VINCENT S. CRONIN1, MARK MILLARD1, LAUREN SEIDMAN1 and BRIAN BAYLISS1

1 Department of Geology, Baylor University, One Bear Place #97354, Waco, TX 76798-7354

The Seismo-Lineament Analysis Method (SLAM) integrates data from earthquakes, geomorphology, and geological fieldwork to facilitate recognition of seismogenic faults. SLAM is a set of procedures that can spatially correlate a nodal plane from an earthquake focal-mechanism solution with faults observed at the ground surface. The intersection of the ground surface with the uncertainty volume of a given nodal plane defines a seismo-lineament. The surface trace of the fault that produced the earthquake is likely to be located within the seismo-lineament (1) if the nodal plane is coincident with the fault, (2) if the fault is emergent, and (3) if the fault is approximately planar at the scale of the analysis.
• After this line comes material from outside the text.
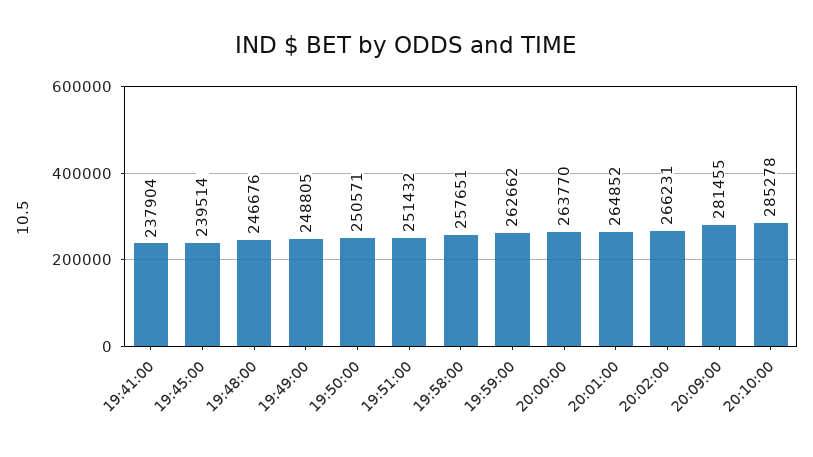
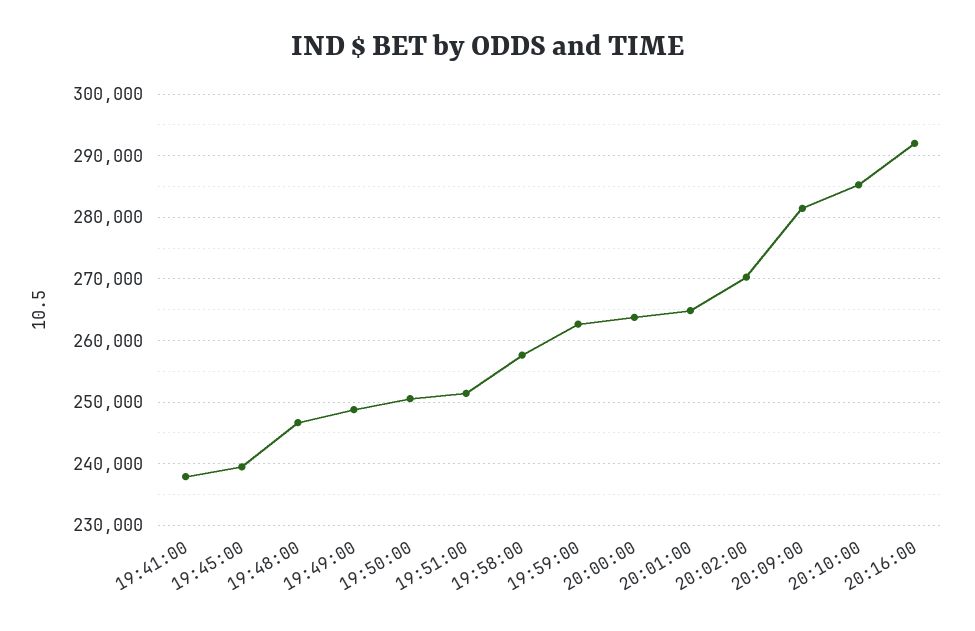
20:02:00: 266231 -> 270000
20:16:00: none -> 292000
As an example, SLAM was applied to a M2.9 earthquake with a strike-slip focal-mechanism solution and an epicenter near Point Dume in the Santa Monica Mountains, southern California. Geomorphic lineaments and several faults with low pressure-temperature (PT) gouge zones and sub-horizontal shear striae were observed within and parallel to the seismo-lineament of a nodal plane oriented 095 75SW associated with left-lateral strike slip. This zone of strike-slip faults is not included on published maps and will require additional fieldwork to characterize. Extending >20 km, this may be an important (perhaps newly emergent) structure in the Santa Monica Mountains. Under appropriate circumstances, SLAM can generate spatial hypotheses relating earthquakes to faults observed at the ground surface, even in cases when lack of Holocene cover may constrain trench studies.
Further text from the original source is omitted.